Therefore, given his blend of Islamic and Japanese aesthetic qualities, his ornamental style, might be described as 'Islamo-Japanese', though leaning more heavily toward the Japanese in form and spirit. That Sullivan was interested in Japanese design is testified by the fact that he had several books on Japan and Japanese art, and that furthermore, he occasionally asked Frank Lloyd Wright, who worked for him, to bid at auctions on his behalf for Japanese art objects (Sullivan bio by Yamabana Nami, in Katagami Style, 2012, edited by Mitsubishi Ichigokan Museum et. al., supervised by Mabuchi A, et. al.)
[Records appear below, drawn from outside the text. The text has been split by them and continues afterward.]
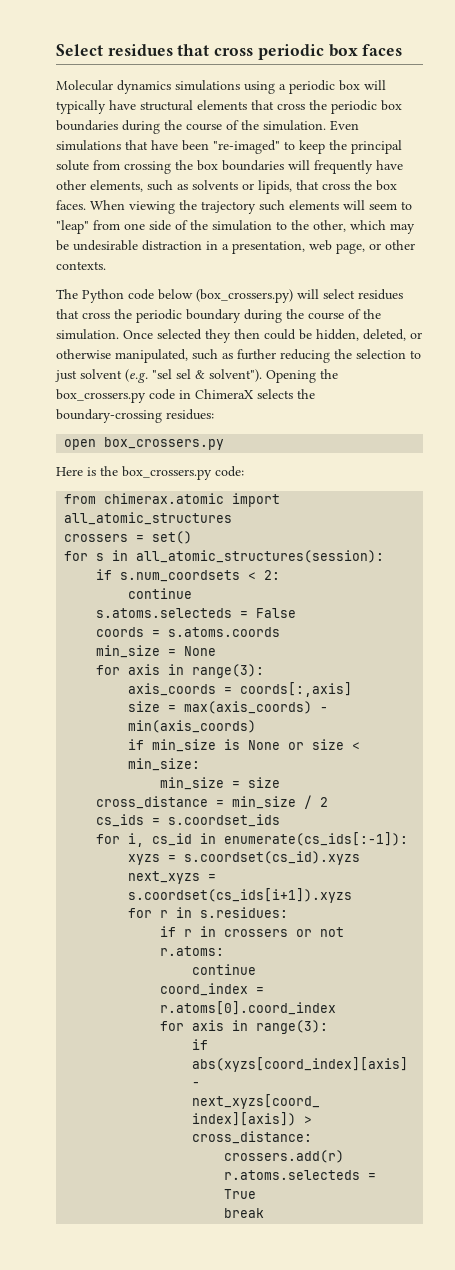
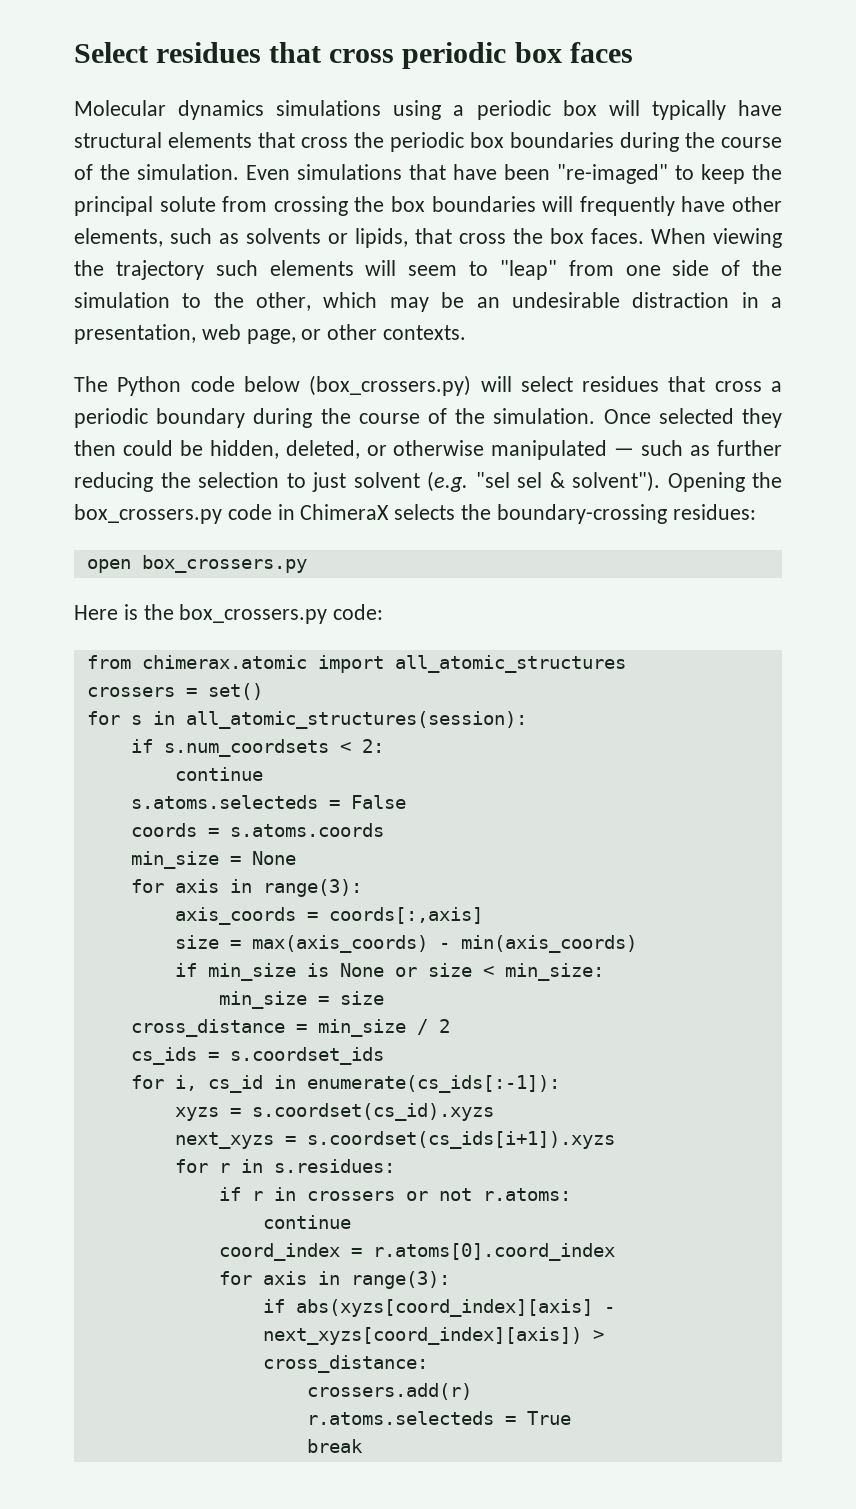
- When viewing the trajectory such elements will seem to "leap" from one side of the simulation to the other, which may be undesirable distraction in a presentation, web page, or other contexts.
+ When viewing the trajectory such elements will seem to "leap" from one side of the simulation to the other, which may be an undesirable distraction in a presentation, web page, or other contexts.
- The Python code below (box_crossers.py) will select residues that cross the periodic boundary during the course of the simulation.
+ The Python code below (box_crossers.py) will select residues that cross a periodic boundary during the course of the simulation.
- Once selected they then could be hidden, deleted, or otherwise manipulated, such as further reducing the selection to just solvent (e.g. "sel sel & solvent").
+ Once selected they then could be hidden, deleted, or otherwise manipulated — such as further reducing the selection to just solvent (e.g. "sel sel & solvent").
A few further comparisons between Sullivan's designs and those of Japan (and China) follow the lecture handout immediately below.
Below: Japanese shrine and festival wagon carvings compared with exterior detail of Sullivan Center, Chicago (center)
Below left: Louis Sullivan sketch 16 of 'Impromptu' (1922). Right: Japanese eave carvings (19th century)
Below left: Louis Sullivan sketch 14 from 'Impromptu'. Right: Chinese style ivory carving, Japanese private collection, 19th or 20th century. Done in a style well developed by the mid 19th century, these intricate balls are known as a form of Chinese craftsmanship, but numerous pieces of the most elaborate kind are held in Japanese collections. Those at the National Palace Museum of Taiwan are the best known.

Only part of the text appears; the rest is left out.